Like most here, I’m no fan of dial/circrlar gauges, but this bar gauge is a reasonable compromise, particularly if it communicates to your audience. Isn’t that the point: communicating actionable information. Otherwise, as Clint notes, it’s ignored b/c it can’t be clearly interpreted.

I find the bar gauge more similar to a bullet graph than not, and it contains the 3 primary criteria: labeling, a quantitative scale, and a featured measure. It wastes far less real estate than all the half-moon gauges.

Having also attended the East Coast Visual Business Intelligence Workshop, with Dave and Hubert, I’m not so certain Few would shoot down this gauge down outright. This one could arguably be viewed an alternate bar graph. But I’m no Stephen Few. ;^]

I agree with Dave, it would be nice to see a side-by-side comparison with the bullet graph solution. We could then view each on it’s merits and discern where your audience struggled reading bullet graph. There may be room for improvement — no thoughts at the moment in addition to what’s been offered here — but, all in all, your bar gauge is a decent compromise.


I mashed up a quick bullet graph based on the original gauge but following Few’s aesthetics. Thoughts/comments?


peter,
thanks for the comment and the quick mashup. I’ve updated the post to include your mockup. I’ve also included a bullet chart based on a design I had done previously. Now that you have an easy visual comparison, how does that change your thoughts?


Clint,

I appreciate the humor with which you presented your graph, knowing that the dataviz geeks would come out in full force. Allow me to pile on.

I don’t think your example is really easier to understand than a bullet graph, you’re just not presenting as much information as most simple bullet graphs contain. There is no indication of where the value is at the start of the month, and you don’t provide a comparative/target measure. In your example you just make the goal the same as the largest value in the range, but this seems like a cop-out, what happens if you achieve your goal mid-way through the month? What happens if you exceed it? How is this joyful information displayed in a meaningful way?

Is this really easier to learn? And if so is it just because you’re communicating less information? Both of the bullet graph counter-examples make assumptions at what you are trying to do with the gauge, starting the bar on the left side, and also putting in sperate comparative/target measures which you ommitted in your gauge.

Also consider if the salient point in ‘page views’ wasn’t to aim for higher numbers, but to count down the paid-for views one had contracted to an advertiser, or from a web services firm (i.e. the commercial version of the google maps api). Getting closer to (but maybe not too) zero might be the goal, and the arrow would travel from right to left. This is actually a real-world metric in my case so looking at your example I’m really not sure what I’m seeing. In the bullet graph versions, I’m given a clue (other than the much-maligned traffic light color scheme).

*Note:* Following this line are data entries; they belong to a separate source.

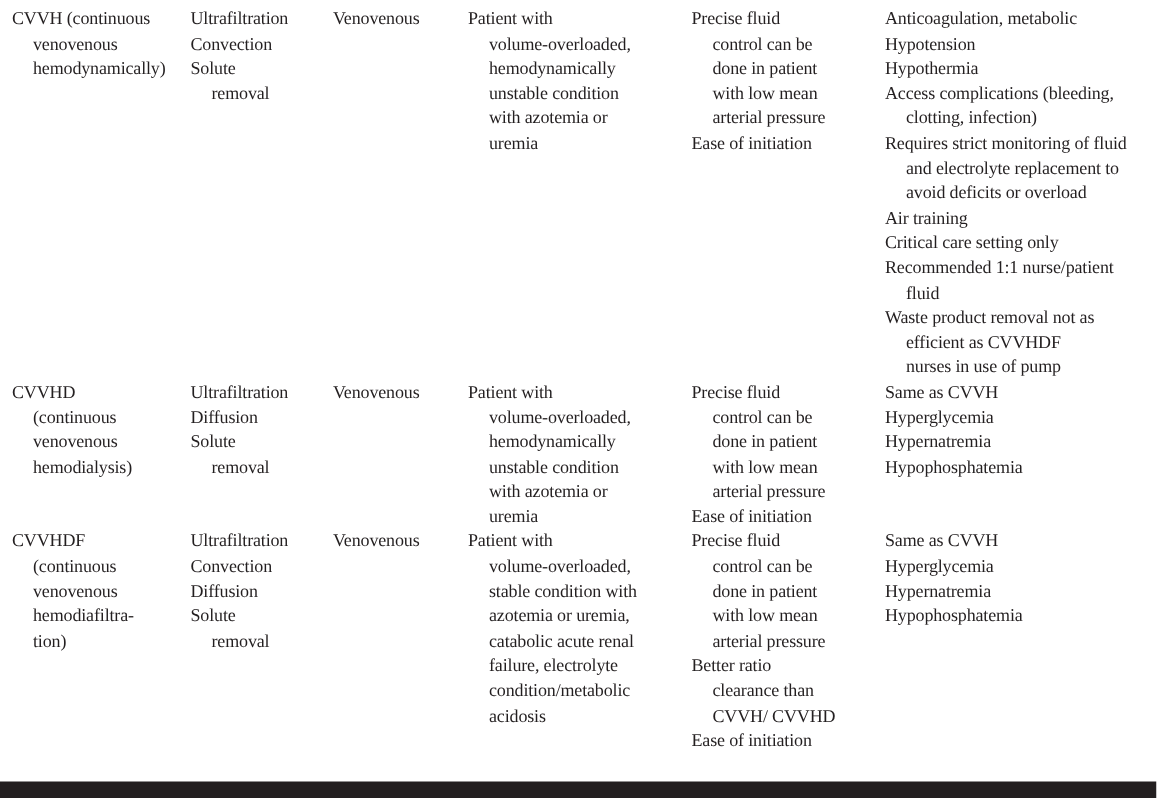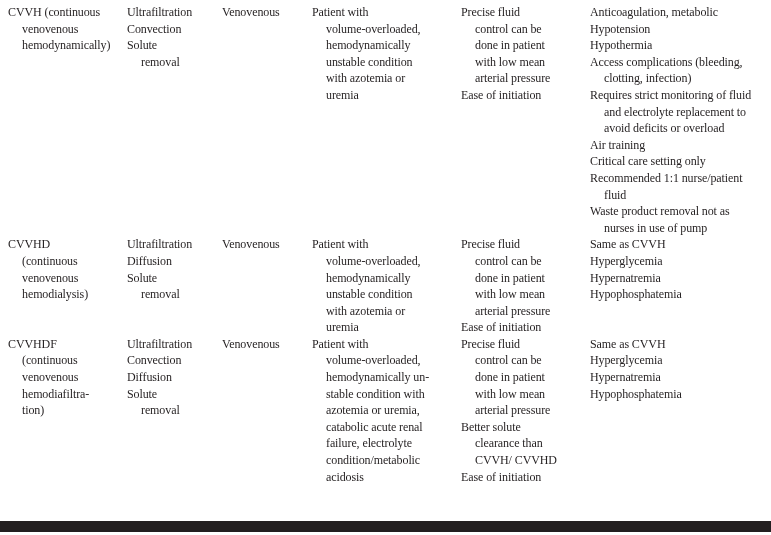"efficient as CVVHDF" div.line { html: none -> <div>efficient as CVVHDF</div> }
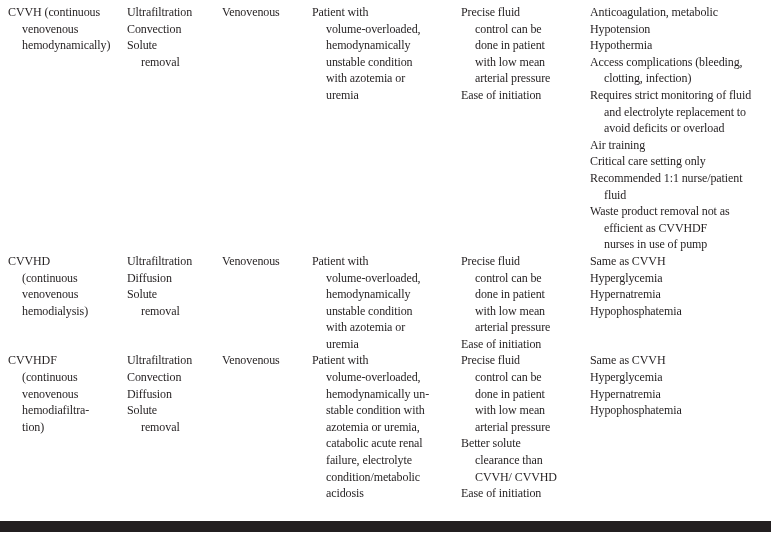"hemodynamically un-" div.line { html: <div>hemodynamically un-</div> -> none }
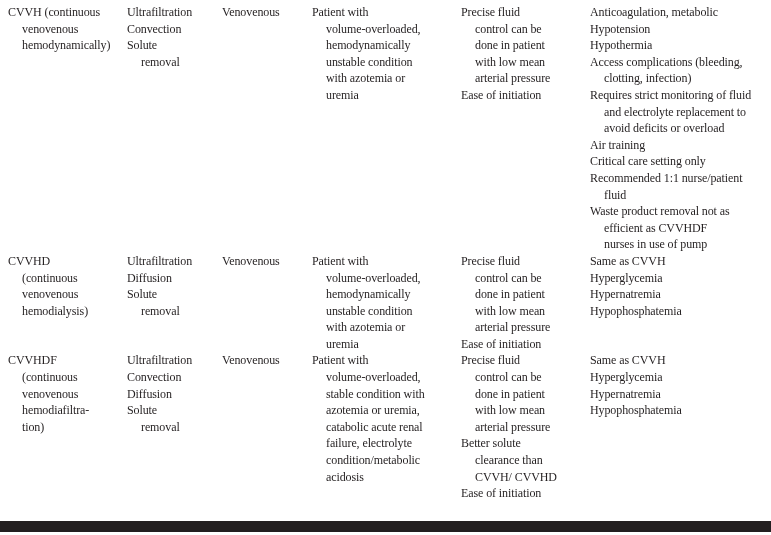"Better solute" div.line { text: solute -> ratio }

I agree with Hubert: a thermometer style chart does not seem that challenging. One of the things that I think attracts people to bullet graphs is that they are usually immediately graspable without education, at least this was my experience and seemingly the experience of most people I know who have seen them. I can’t help but ask the questions: they don’t understand bullet graphs after 6 months? for serious?

Kalin


[...] A Gauge Chart That Works?, Clint describes his efforts to come up with a dial-type chart that isn’t as terrible as [...]


I’ve posted the first part in my discussion of this chart type.

A Gauge that Works?

Like all gauge types (including bullet charts), this gauge suffers from the single-point-in-time limitation. I’ve shown how to make a line chart that shows all the information of Clint’s gauge (and Stephen Few’s bullet) but includes the time component as well, so you can track historical performance and extrapolate future results.

I didn’t include my usual how-to in this post, but I will add that soon, and comment here with a link. I welcome any feedback from Clint’s readers.


@kalin harvey: Hi Kalin, thanks for stopping by. Just to be sure, I went back to read Stephen’s design spec for the bullet chart. And frankly think I am encoding just as much information on the gauge as he encodes on the bullet:

1. Text Label: Got it, “Month-to-Date” Page Views
2. Quantitative Scale along a single axis: Check
3. Featured Measure: Page Views
4. One or two comparative measures (optional): yep, target value and goal value (9M and 10M page views respectively)
5. 2-5 ranges along the quantitative scale to declare the measure’s qualitative state (optional). I’ve got 3: 0 to Minimum acceptable (70%/7M), Minimum to target (7M-9M) and target to goal (9M-10M)

The traffic light scheme is trite but also useful because people understand it immediately – the connotations with those colors are so strong that it’s very difficult for users to misunderstand whereas shades of gray are less strongly correalated to a specific idea of feeling.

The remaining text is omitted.